- _WORK TASK_: Using the material below, repeat exactly the lines from the one with "4. Integration Testing" through the one with "- Encapsulation - Unit", ends included, without any images.

- _SOURCE RECORDS_:
------------------------
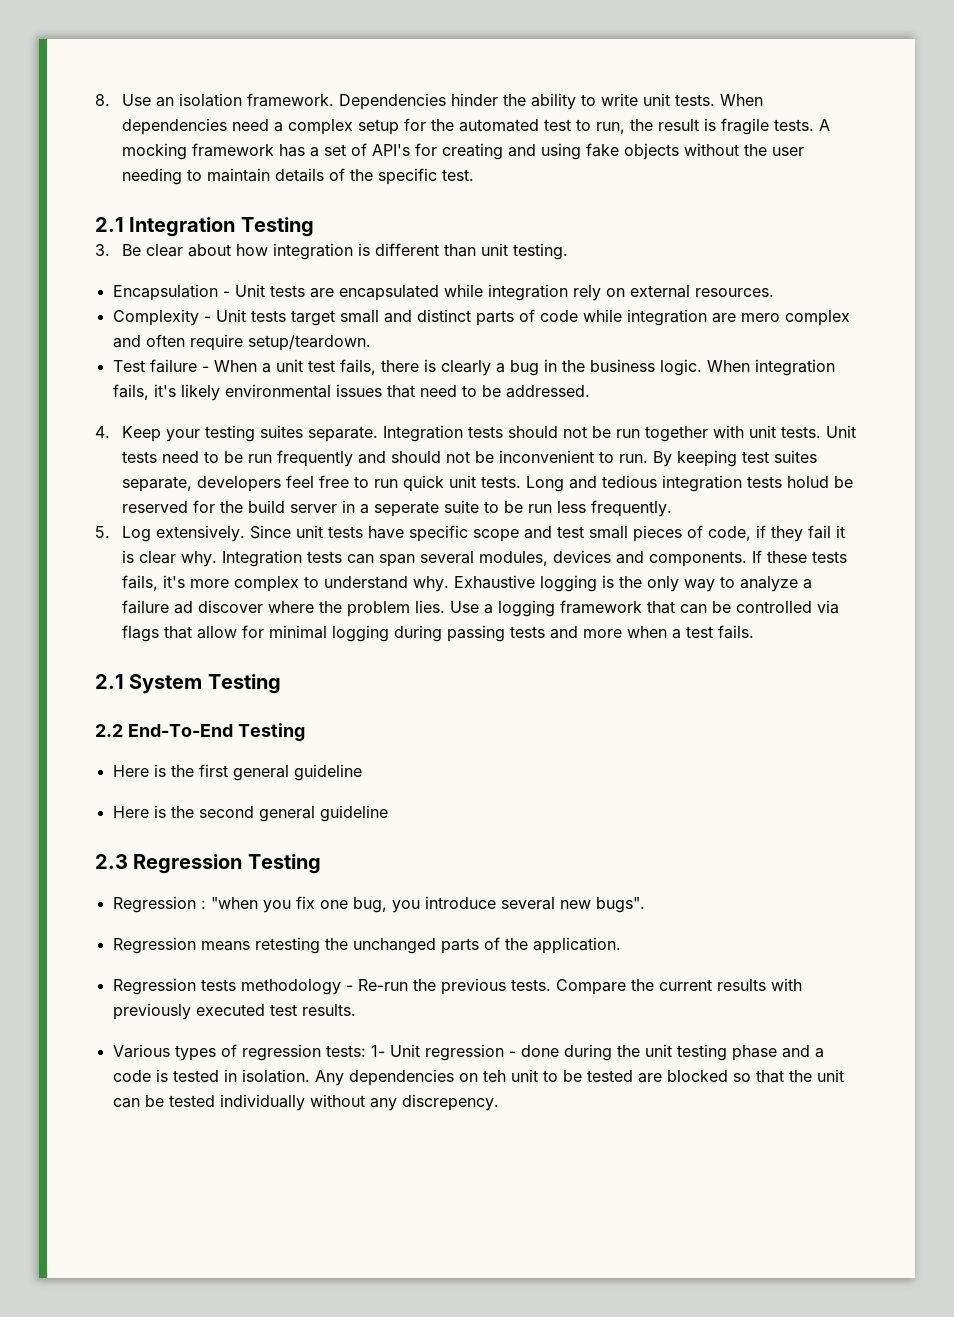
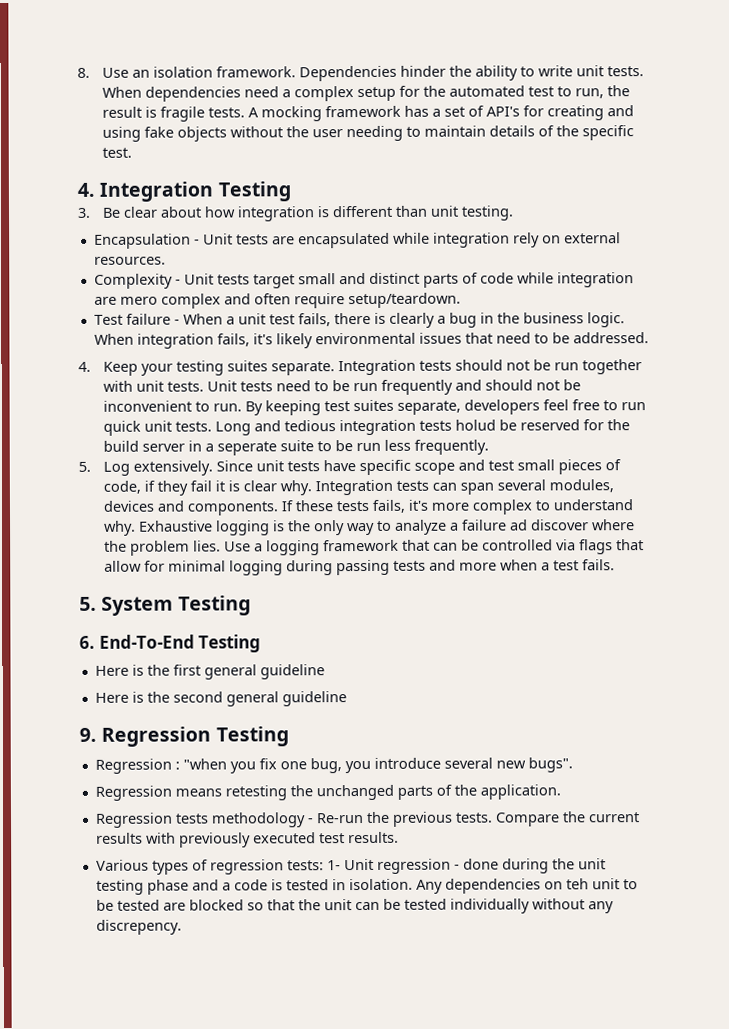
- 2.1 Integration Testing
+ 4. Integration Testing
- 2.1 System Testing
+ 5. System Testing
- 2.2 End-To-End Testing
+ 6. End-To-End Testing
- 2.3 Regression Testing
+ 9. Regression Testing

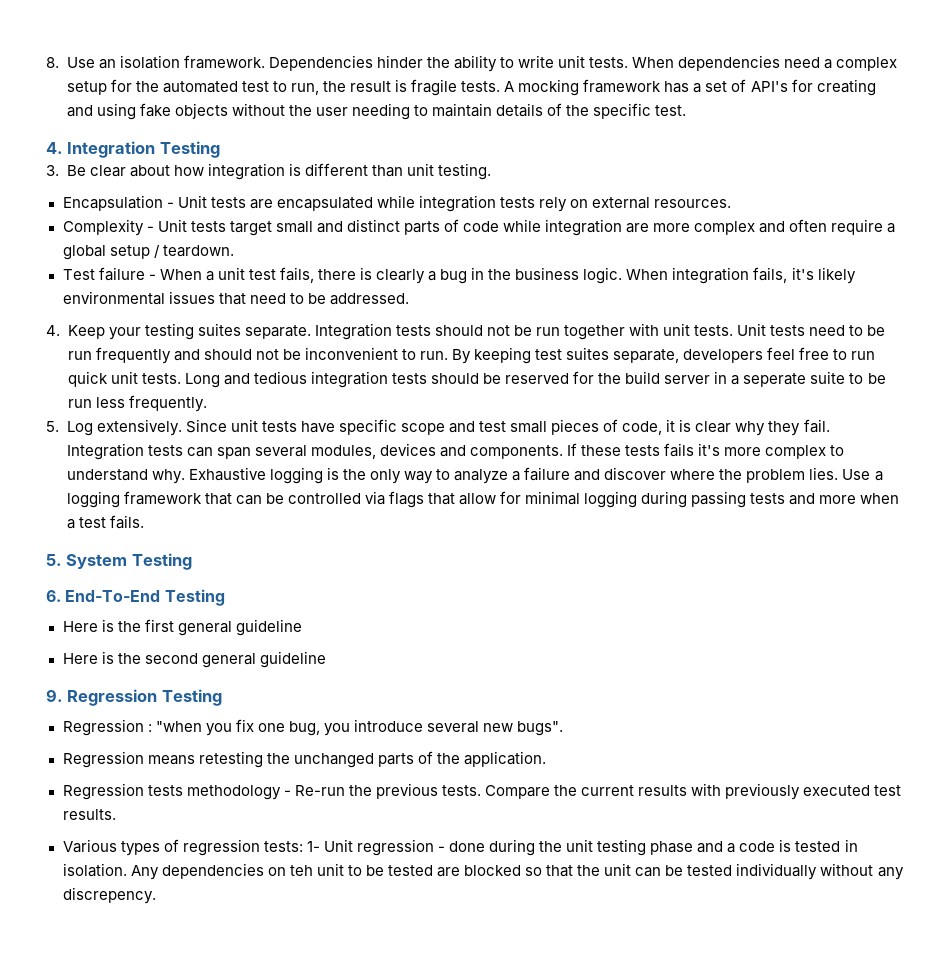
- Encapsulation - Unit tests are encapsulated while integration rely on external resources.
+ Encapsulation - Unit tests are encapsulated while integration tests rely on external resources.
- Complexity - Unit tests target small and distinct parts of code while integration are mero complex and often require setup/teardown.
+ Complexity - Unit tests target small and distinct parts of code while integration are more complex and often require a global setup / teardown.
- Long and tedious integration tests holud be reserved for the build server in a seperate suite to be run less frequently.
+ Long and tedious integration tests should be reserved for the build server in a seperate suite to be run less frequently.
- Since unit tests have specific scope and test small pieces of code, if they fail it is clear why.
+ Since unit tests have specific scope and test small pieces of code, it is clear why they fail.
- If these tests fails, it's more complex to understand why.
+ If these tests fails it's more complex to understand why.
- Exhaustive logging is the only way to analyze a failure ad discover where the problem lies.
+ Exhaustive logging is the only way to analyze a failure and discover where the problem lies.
------------------------
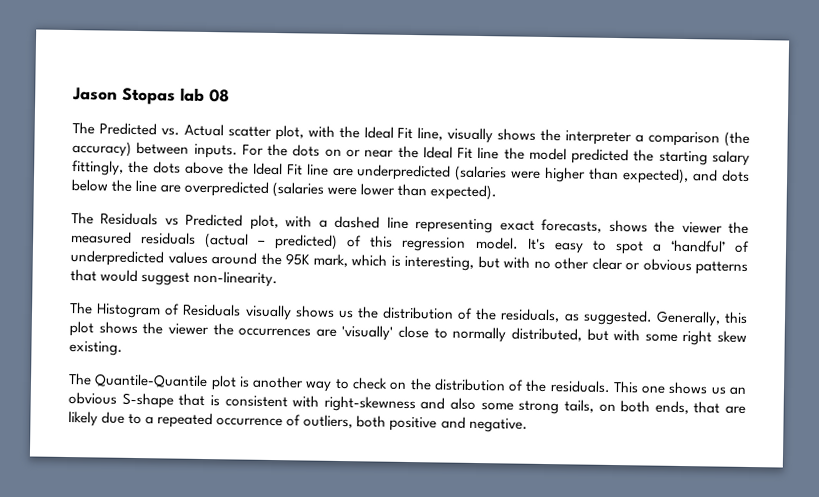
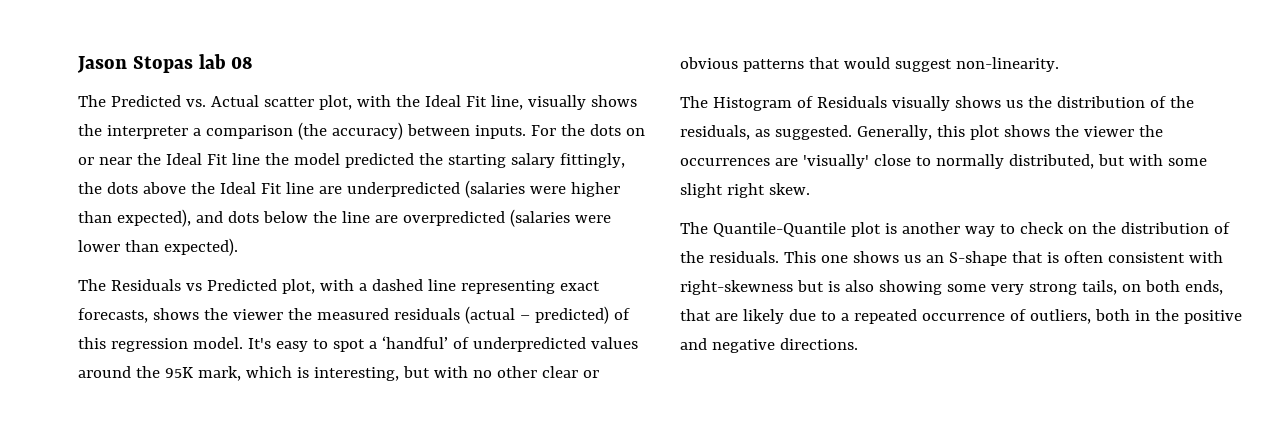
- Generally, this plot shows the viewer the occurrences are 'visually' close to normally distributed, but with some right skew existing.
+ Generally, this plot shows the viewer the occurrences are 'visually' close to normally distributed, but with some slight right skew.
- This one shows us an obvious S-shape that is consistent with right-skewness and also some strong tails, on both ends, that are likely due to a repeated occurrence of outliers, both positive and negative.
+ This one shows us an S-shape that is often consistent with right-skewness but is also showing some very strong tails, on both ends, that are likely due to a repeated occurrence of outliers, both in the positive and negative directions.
------------------------
- _ANSWER FOR THE TASK_:
+ 4. Integration Testing
- 2.1 System Testing
+ 5. System Testing
- 2.2 End-To-End Testing
+ 6. End-To-End Testing
- 2.3 Regression Testing
+ 9. Regression Testing

- Encapsulation - Unit tests are encapsulated while integration rely on external resources.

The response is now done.